Opposed to that natural but dangerous retaliation, the letter reiterates that an eye for an eye is really no good. Interestingly, even in the Bhanwari Devi case, it was the women of the village who stood up against death penalty and castration.
Here are some arguments/conclusions reproduced verbatim from the letter:
1. The movement of December 2012 had raised the slogan of Bekhauf Azaadi, or Fearless Freedom for women and for all, and had specifically challenged moves to control women in the name of their own safety, and to use the fear of rape to justify patriarchal restrictions and surveillance on women's freedom.
2. We share the grief and have full empathy with parents and families of victims of violence. It is however important that we continue to place the issue of violence against women and children at the centre of discussions and not "victimhood".
We understand that one instance of sexual violence in a family sometimes takes a toll on the family as a whole and it is years before they can recover. In our struggle against violence we must be aware and ensure that we do not reinforce victimhood and prolong this suffering. They, victims and families need to heal, and their loss and grief must not be publicly paraded.
3. For us, this is a day that calls upon us to renew our vision of substantive, reformative and reparative justice for victims and survivors of sexual violence, as opposed to retribution against perpetrators. Such justice can only truly be achieved in a society that is both ethical and humane, and in which the survivor and her health and freedom are the focus of the procedures of the criminal justice, medical, and social welfare systems.
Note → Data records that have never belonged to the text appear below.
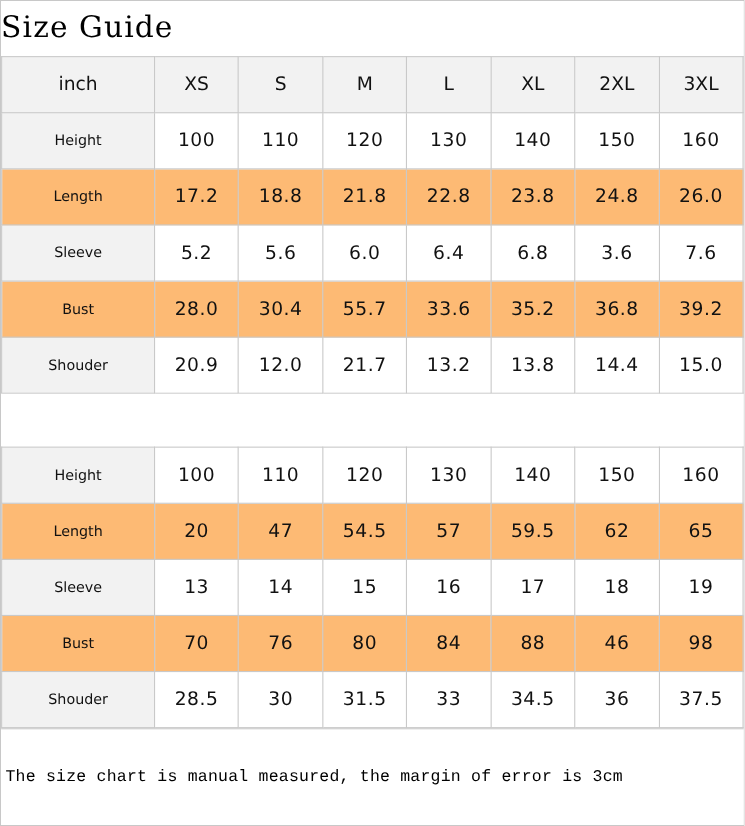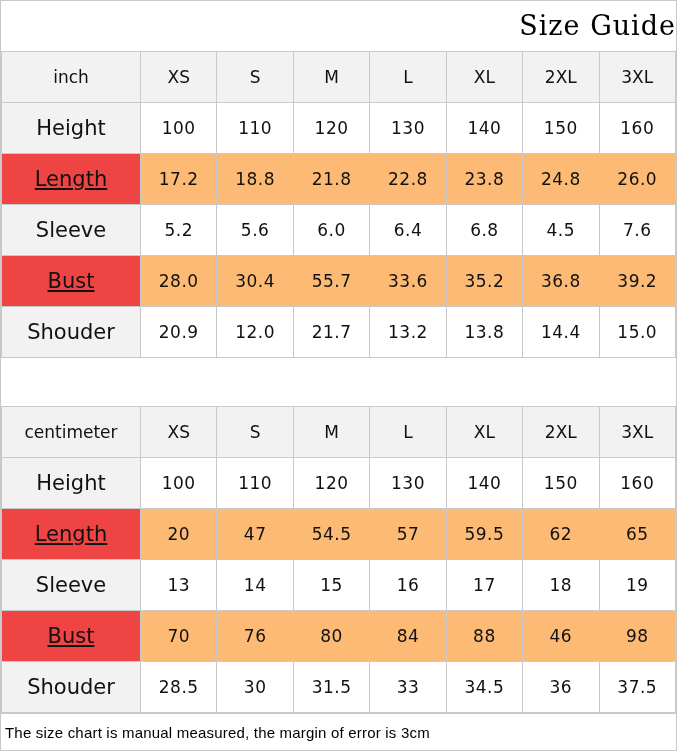--- a/index.html
+++ b/index.html
@@ -26,7 +26,7 @@
   .title {
     height: 50px;
     line-height: 50px;
-    text-align: right;
+    text-align: left;
     font-family: "DejaVu Serif", serif;
     font-size: 27px;
     letter-spacing: 1px;

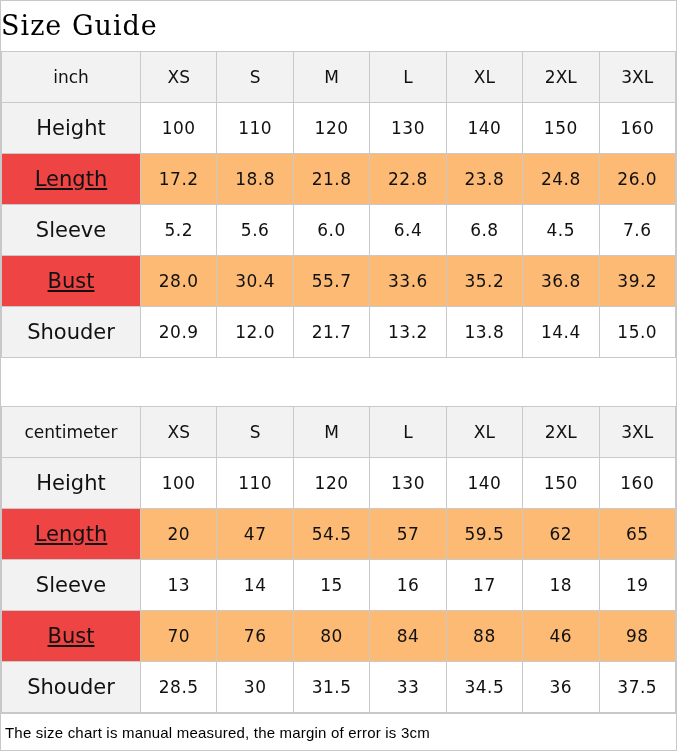--- a/index.html
+++ b/index.html
@@ -52,7 +52,7 @@
   }
   table.size-table td.rowhead {
     background: #f2f2f2;
-    font-size: 21px;
+    font-size: 13px;
     width: 138px;
   }
   table.size-table tr.head td {

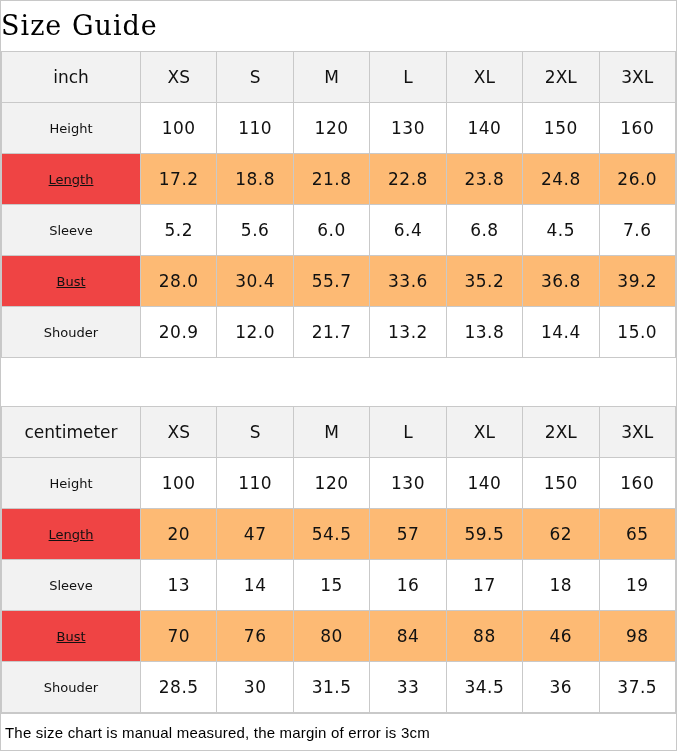--- a/index.html
+++ b/index.html
@@ -67,8 +67,7 @@
     background: #fdba74;
   }
   table.size-table tr.alt td.rowhead {
-    background: #ef4444;
-    text-decoration: underline;
+    background: #fdba74;
   }
   .numcell {
     font-family: "DejaVu Sans", sans-serif;

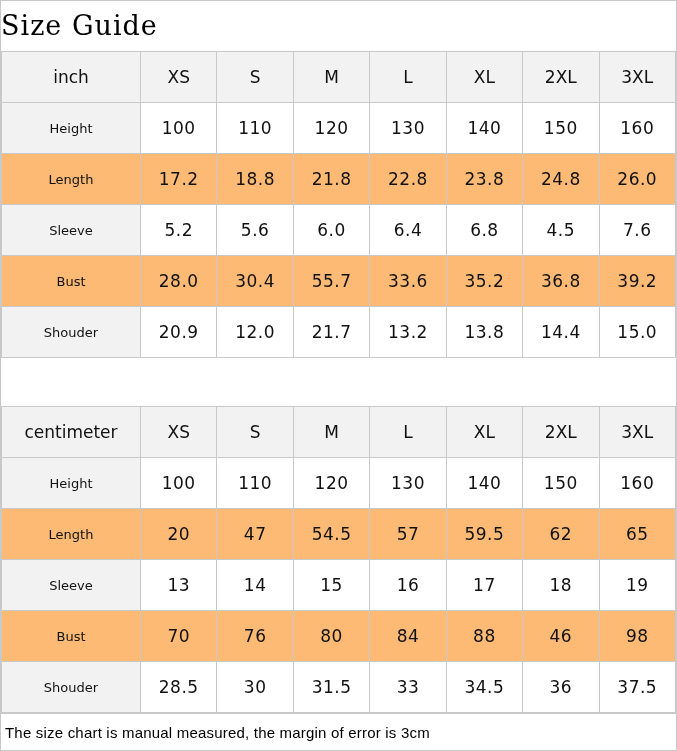--- a/index.html
+++ b/index.html
@@ -139,7 +139,7 @@
         <td class="numcell">6.0</td>
         <td class="numcell">6.4</td>
         <td class="numcell">6.8</td>
-        <td class="numcell">4.5</td>
+        <td class="numcell">3.6</td>
         <td class="numcell">7.6</td>
       </tr>
       <tr class="alt">

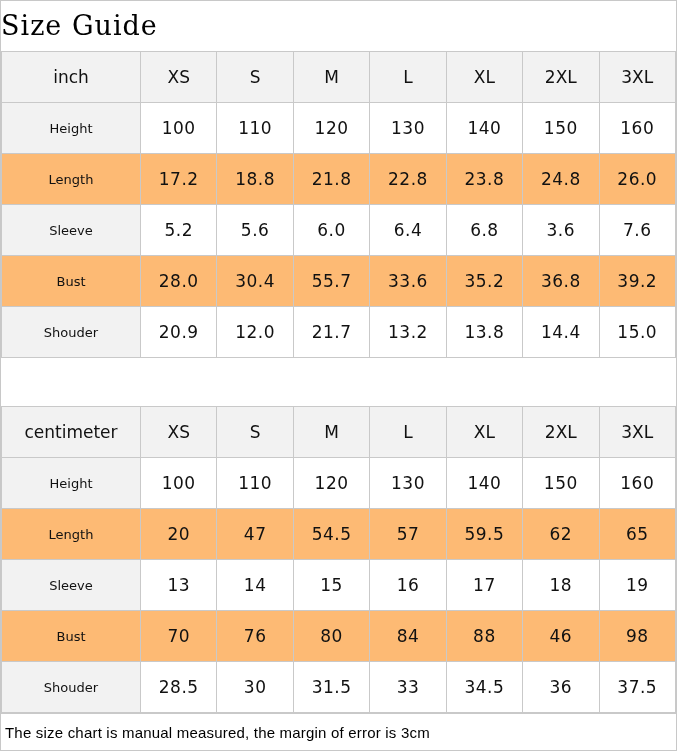--- a/index.html
+++ b/index.html
@@ -169,16 +169,6 @@
 
   <table class="size-table">
     <tbody>
-      <tr class="head">
-        <td class="rowhead">centimeter</td>
-        <td>XS</td>
-        <td>S</td>
-        <td>M</td>
-        <td>L</td>
-        <td>XL</td>
-        <td>2XL</td>
-        <td>3XL</td>
-      </tr>
       <tr>
         <td class="rowhead">Height</td>
         <td class="numcell">100</td>

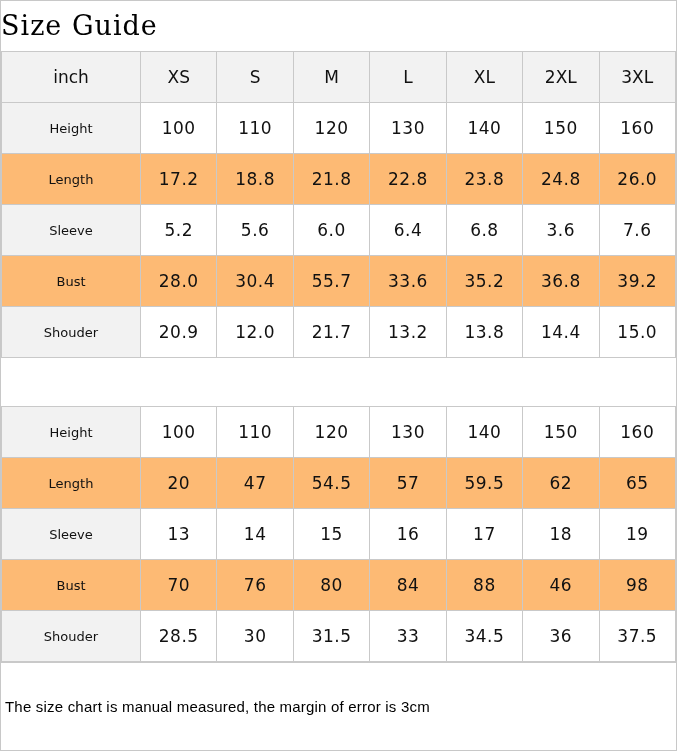--- a/index.html
+++ b/index.html
@@ -85,7 +85,7 @@
     align-items: center;
     justify-content: flex-start;
     border-top: 1px solid #c9c9c9;
-    font-family: Liberation Sans, sans-serif;
+    font-family: Liberation Mono, monospace;
     font-size: 15px;
     letter-spacing: 0.2px;
     padding-left: 4px;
We condemn the impunity that most often accompanies acts of gender-based violence against women, girls, boys and transpeople. We assert their right to equality in the eyes of the law.
4. We state unequivocally that we are against draconian punishments like death penalty or chemical castration. We believe in reformative and reparative rather than retributive justice, which gives a chance for people - including juveniles - to change and turn their lives around.
5. We reject the logic of 'instant' vigilante justice and instead seek to strengthen the systems and due processes of justice, to ensure that these work for and not against victims.